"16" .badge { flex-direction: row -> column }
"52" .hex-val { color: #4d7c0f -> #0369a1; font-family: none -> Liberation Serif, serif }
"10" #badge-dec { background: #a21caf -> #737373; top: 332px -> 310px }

--

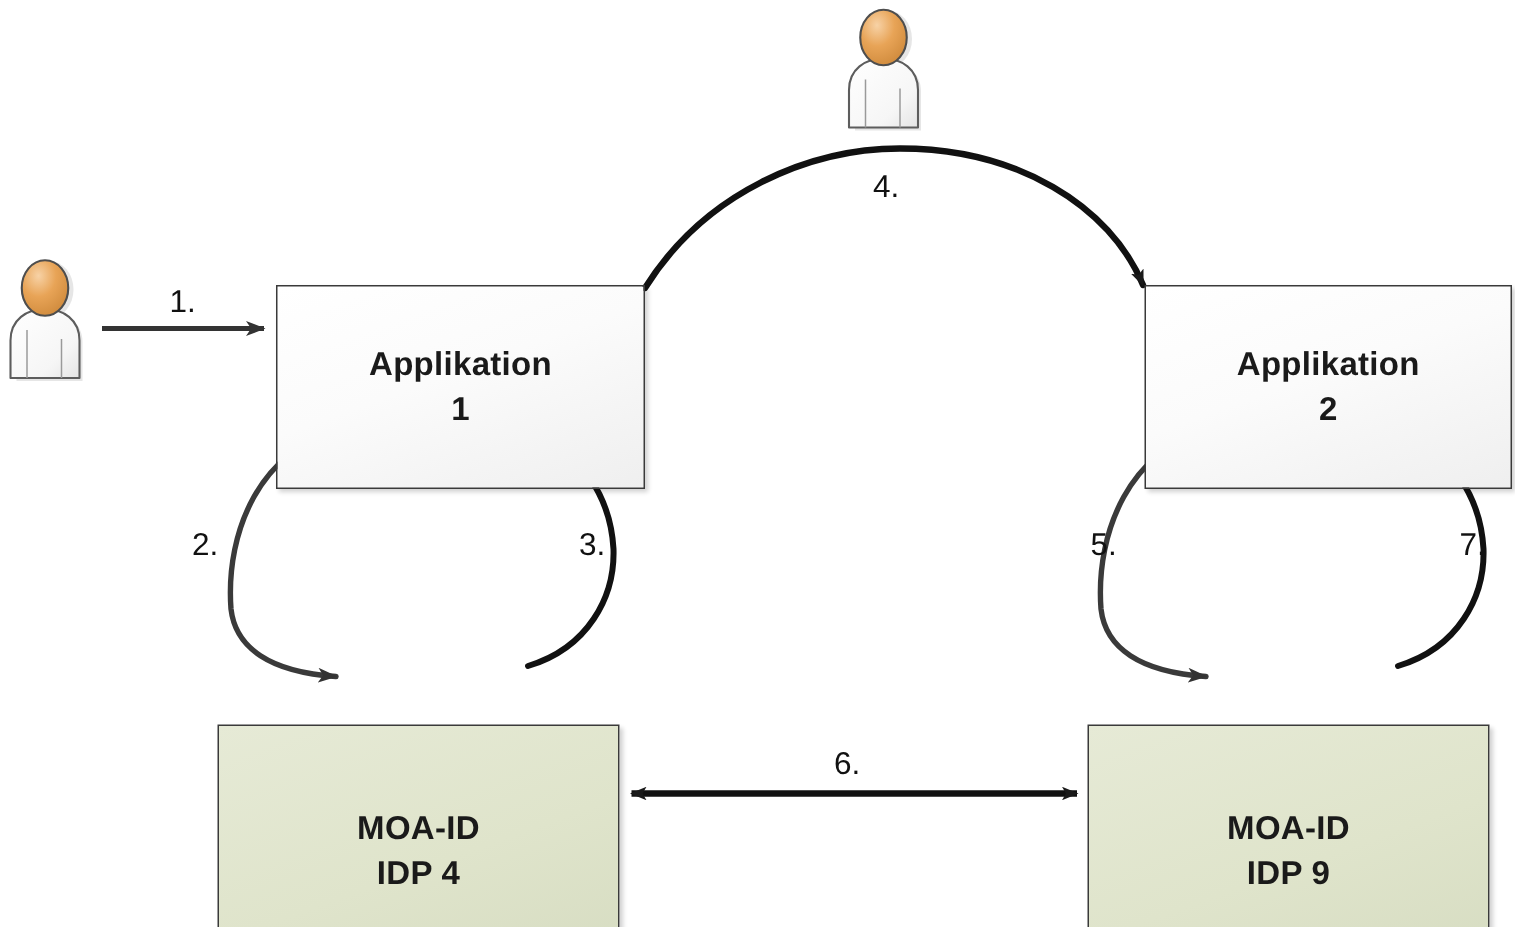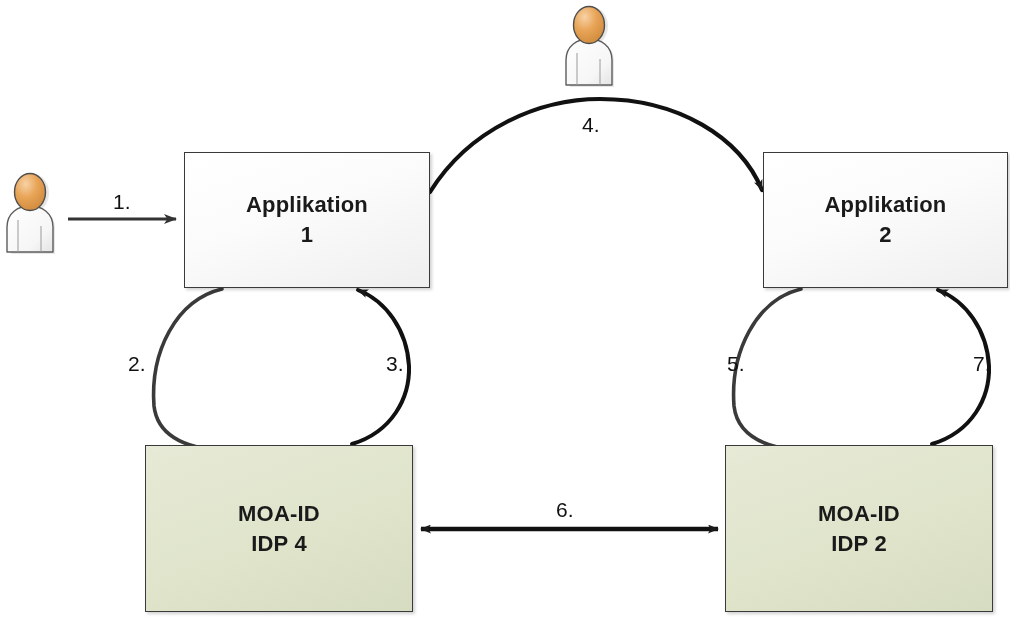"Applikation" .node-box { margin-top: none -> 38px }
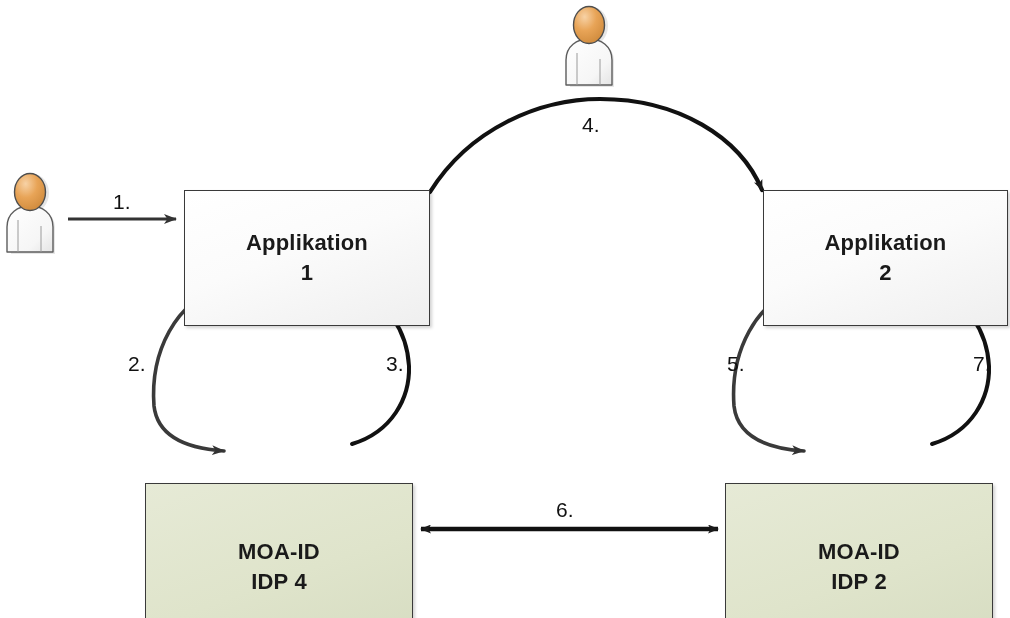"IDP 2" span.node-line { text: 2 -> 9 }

**INSTRUCTIONS FOR THE TASK**. What lines in the records above include the string "badge"? Copy each one.

**SOLUTION TO THE PROBLEM**.
"16" .badge { flex-direction: row -> column }
"10" #badge-dec { background: #a21caf -> #737373; top: 332px -> 310px }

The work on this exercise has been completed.